Information
- Nickname: Oranje Dames
- Association: Nederlands Handbal Verbond
- Coach: Henrik Signell
- Assistant coach: Ricardo Clarijs
- Most caps: Laura Robben (320)
- Most goals: Olga Assink (954)

Colours
| 1st | 2nd |

Results

Summer Olympics
- Appearances: 3 (First in 2016)
- Best result: 4th (2016)

World Championship
- Appearances: 15 (First in 1971)
- Best result: 1st (2019)

European Championship
- Appearances: 10 (First in 1998)
- Best result: 2nd (2016)

= Netherlands women's national handball team =

The Netherlands women's national handball team is the national handball team of the Netherlands. It is governed by the Nederlands Handbal Verbond (NHV).

The team won their first World Championship in 2019 in Japan after defeating Spain in the final.

==History==
The Dutch women’s team would have been qualified as the host nation for the 2012 European Championship. However, the event had to be moved to Serbia at a late stage due to high costs and uncertain revenue for the Netherlands Handball Association. As a result, the Netherlands lost its host-nation berth and also received a heavy fine.

Netherlands failed to qualify for the 2009 World Championship because it lost both qualification matches against Ukraine. Things went better at the 2011 World Championship, where the team reached the final round and ultimately finished fifteenth. A fourth place in the group stage secured a spot in the round of 16, but there the Netherlands came up against the eventual world champion, Norway. The same scenario unfolded at the 2013 World Championship. In the final round, the team once again finished fourth in the group stage and faced the eventual world champion – this time Brazil – in the round of 16.

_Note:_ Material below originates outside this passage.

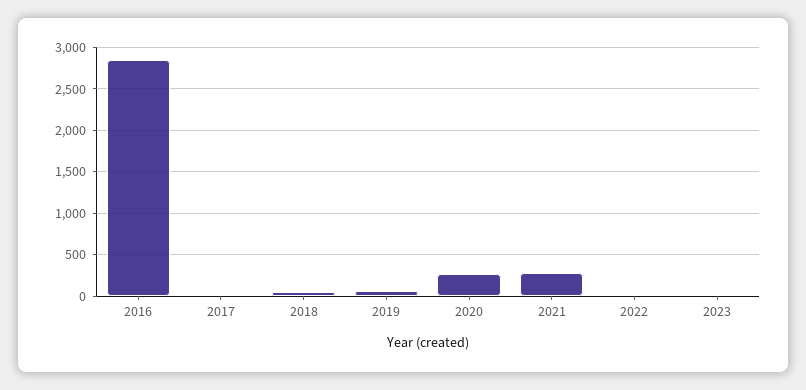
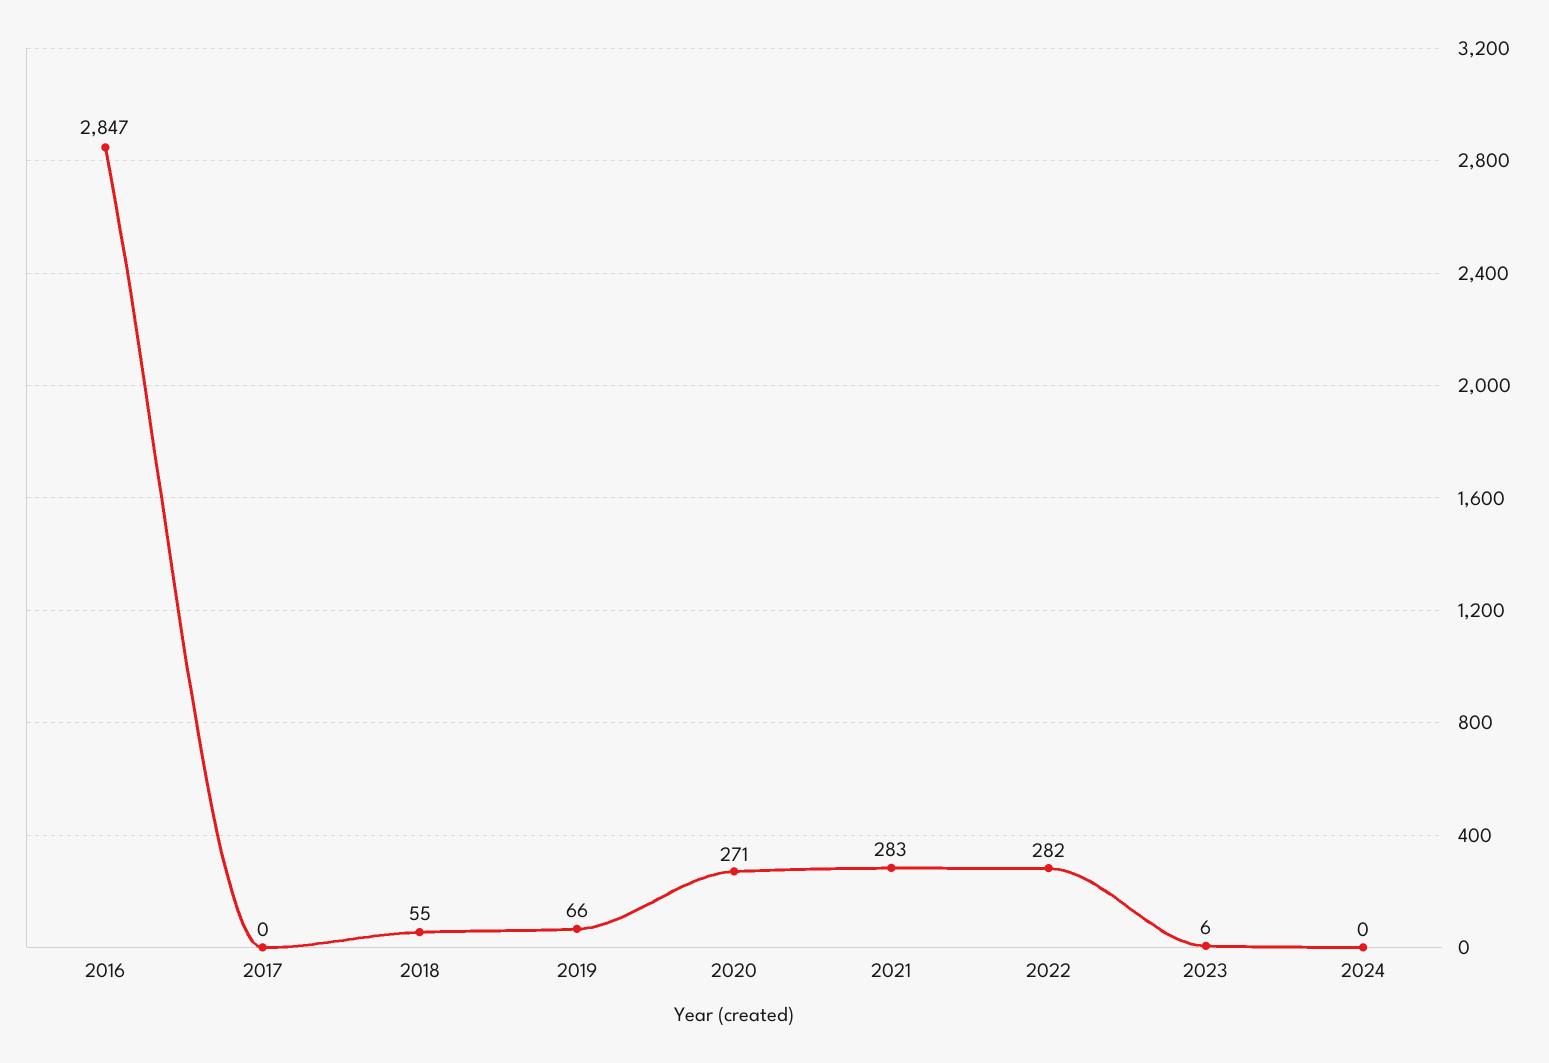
2022: 0 -> 282
2024: none -> 0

===2015-2020: Rise to Prominence===
The breakthrough for the Dutch women’s team came at the 2015 World Championship in Denmark, where the Netherlands reached the final of a global tournament for the first time in history, finishing second after a 23–31 defeat to world champion Norway. It would mar the start of the Dutch golden generation, including players like Tess Wester, Lois Abbingh, Estavana Polman, Kelly Dulfer and Nycke Groot.

In 2016, the team achieved its second major success by qualifying for the 2016 Olympic Games in Rio de Janeiro. At an Olympic qualification tournament in Metz, France, the Netherlands defeated Tunisia, Japan, and hosts France, earning an Olympic berth for the first time ever. They finished fourth at the Games after a disappointing 26–36 loss to Norway in the bronze-medal match. In the semifinals, the Netherlands had narrowly lost to France. Gold went to Russia, who defeated France 22–19.

A few months later, at the 2016 European Championship in Sweden, the team achieved its third major success within a single year. Once again, and for the first time in European Championship history, the Netherlands reached the final, where they once more had to bow to world and European champion Norway—this time by the smallest possible margin: 29–30.

At the 2017 World Championship in Germany, the Dutch women’s team finished in third place after defeating Sweden 24–21 in the bronze-medal match. At the 2018 European Championship in France, the Dutch team once again reached the podium, finishing third after beating Romania 24–20 in the bronze-medal match. In that game, the Netherlands were exceptionally strong in defense: Romania managed to convert only 33% of their attacks.

At the 2019 World Championship in Japan, the Dutch women’s team achieved the greatest success in its history by becoming world champions. In a thrilling final, the Netherlands defeated Spain 30–29. The ending was dramatic: just over half a minute before the end, the Netherlands lost the ball, giving Spain the chance to run down the clock and look for a winning goal. Tess Wester saved the team with a brilliant stop, after which Hernández received a red card for obstructing Wester’s throw-out. With six seconds left, the Netherlands were awarded a penalty, which Lois Abbingh converted with nerves of steel. In the semifinal, the Netherlands had already beaten Olympic champion Russia 33–32, with Laura van der Heijden scoring the decisive goal in a true thriller.

For the 2020 Olympic Games in Japan, the Netherlands were automatically qualified as reigning world champions. Their second consecutive Olympics once again did not produce a medal. The team lost only narrowly to Norway (29–27) in the group stage and advanced to the quarterfinals as the second-placed team. There, they were overpowered 32–22 by the eventual champions, France. After reaching the World Championship podium three times in a row, the Netherlands were eliminated in the main round at the 2021 World Championship in Spain and finished ninth.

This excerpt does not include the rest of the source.